SOURCE RECORDS below:

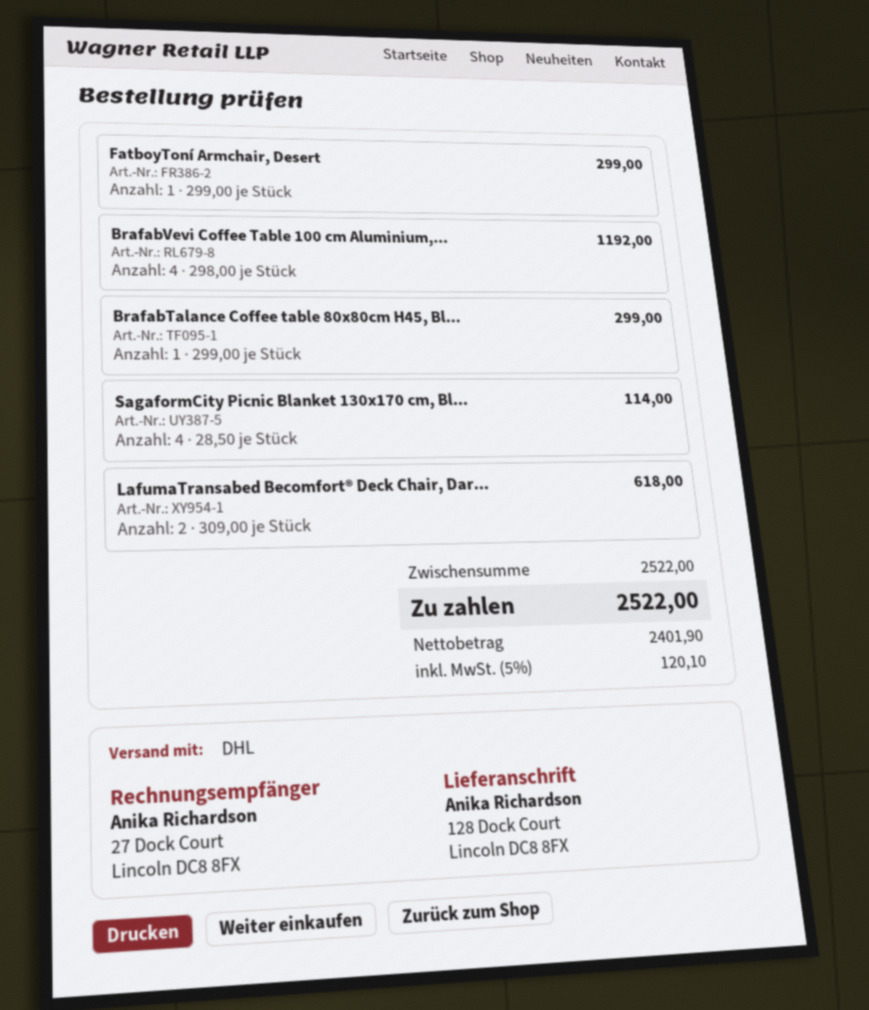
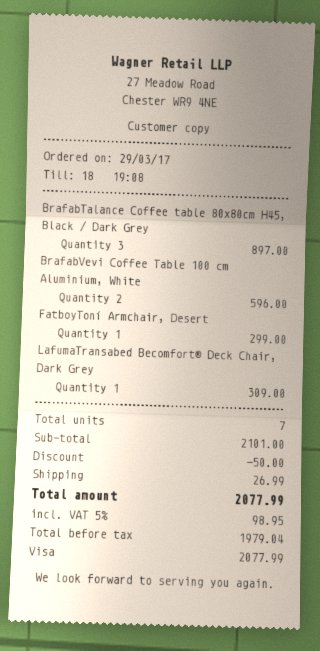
BrafabVevi Coffee Table 100 cm Aluminium,...: 4 for 1192.00 -> 2 for 596.00
BrafabTalance Coffee table 80x80cm H45, Bl...: 1 for 299.00 -> 3 for 897.00
SagaformCity Picnic Blanket 130x170 cm, Bl...: 4 for 114.00 -> none
LafumaTransabed Becomfort® Deck Chair, Dar...: 2 for 618.00 -> 1 for 309.00
subtotal: 2522.00 -> 2101.00
discount: none -> 50.00
shipping: none -> 26.99
net: 2401.90 -> 1979.04
tax: 5% = 120.10 -> 5% = 98.95
total: 2522.00 -> 2077.99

End of SOURCE RECORDS.

## [EXERCISE OBJECTIVE]
Include both ends. Return the line holding "SagaformCity Picnic Blanket" and all lines after it in the records above, exactly as written.

## [RESPONSE]
SagaformCity Picnic Blanket 130x170 cm, Bl...: 4 for 114.00 -> none
LafumaTransabed Becomfort® Deck Chair, Dar...: 2 for 618.00 -> 1 for 309.00
subtotal: 2522.00 -> 2101.00
discount: none -> 50.00
shipping: none -> 26.99
net: 2401.90 -> 1979.04
tax: 5% = 120.10 -> 5% = 98.95
total: 2522.00 -> 2077.99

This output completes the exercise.